About 3,500 Canadian athletes are enrolled in U.S. National Collegiate Athletic Association programs competing in sports offered at Canadian Interuniversity Sport schools.
Part of this southern pilgrimage can be attributed to the spotlight placed on American collegiate athletes by a variety of major professional sports recruiters.
While Canadian universities have more than enough to offer student athletes in terms of both academic and competitive opportunities, some student athletes (and their parents) believe, rightly or wrongly, that the only way they’ll ever play in the big leagues is to play against the best possible competition — namely in the NCAA’s Division I — and that means moving to the U.S.
But winning an offer to a U.S. NCAA Division I program isn’t easy. Some Canadian kids assume that if they are talented enough, U.S. colleges will find them and offer them a scholarship.

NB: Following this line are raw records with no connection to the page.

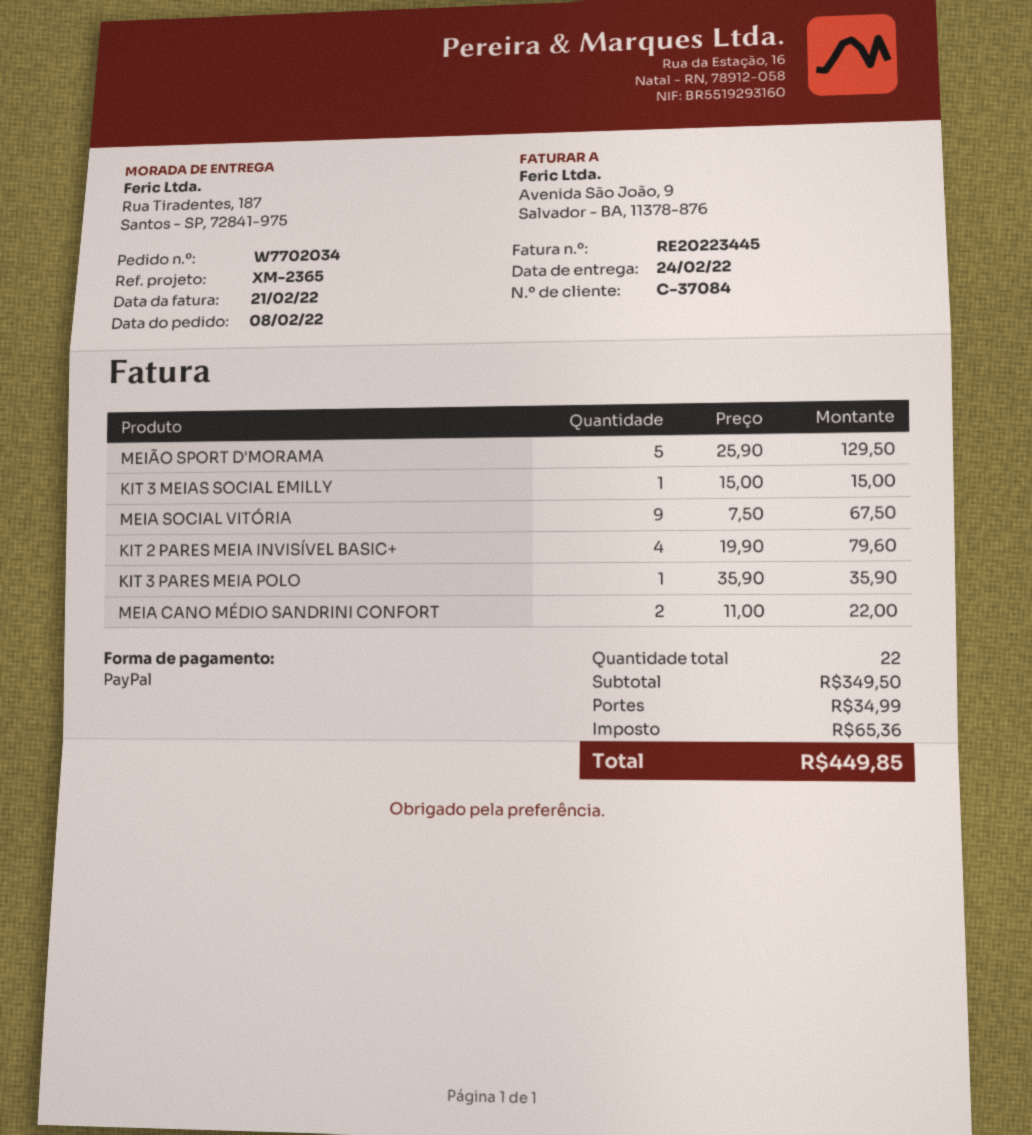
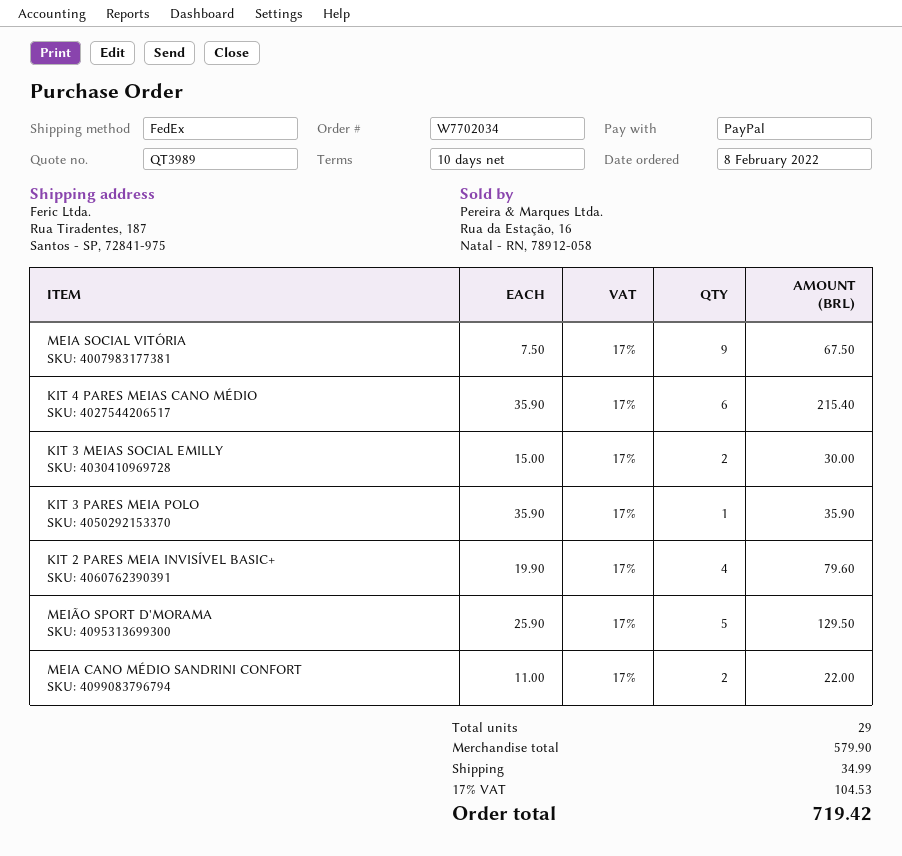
KIT 3 MEIAS SOCIAL EMILLY: 1 x 15.00 = 15.00 -> 2 x 15.00 = 30.00
KIT 4 PARES MEIAS CANO MÉDIO: none -> 6 x 35.90 = 215.40
total quantity: 22 -> 29
subtotal: 349.50 -> 579.90
tax: 65.36 -> 104.53
total: 449.85 -> 719.42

Not at all. There is a lot of competition for those spots. Aspiring athletes need to write letters and sell themselves to U.S. universities and colleges.
But there’s more. Most Canadian universities have a simplified application with the admissions decision mostly based on Grade 12 averages. In comparison, many U.S. colleges take into consideration the students’ grades, SAT scores, extra-curricular activities and college essays.
For Grade 11 students in Canada, now is the time to start putting all that together.
NCAA scholarships, while they do not cover everything, are generous and start at year one of enrolment. Canadian Interuniversity Sports policy, on the other hand, does not offer entrance scholarships for athletics — athletes can only receive funding upon entering their second year of school, and even then, athletic awards or bursaries cover only payment of tuition or compulsory fees.
A biggie, although most kids would never admit it, is moving away from home, especially if it involves a move to the U.S. That’s a much bigger step than some kids and their parents anticipate; at least, that was our family’s experience.
Canadian kids who have ranked well in their sport, even nationally in Canada, but who suddenly find themselves at a U.S. NCAA Division I school may be initially lost, even a little overwhelmed at a school that has attracted its athletes from a much bigger and more competitive pool.
Parents should understand that a not-insignificant percentage of Canadian athletes return home from U.S. schools during or at the end of their first year.
Then there are the really big considerations, the ones with the long-term consequences for a young Canadian athlete when choosing either a Canadian or U.S. postsecondary school.
First, which universities will provide academic programs best suited to the athlete’s long-term career path? Athletic careers, even at the highest levels, don’t last forever.
Second, which universities provide experienced and developmental coaching and a team with an acceptable competitive record? For first-year athletes, what does the coach define as success? Is “red shirting” (being on the team but not competing) OK?
Finally, it is for parents to assess as best they can whether this new experience, which may be thousands of kilometres from home either in the U.S. or Canada, will provide a healthy and developmental environment for the next four to five years.
Big decisions that will have long-term consequences need to be made but, as the saying goes, “fortune favours the well-prepared.”
Geoff Johnson is a retired superintendent of schools.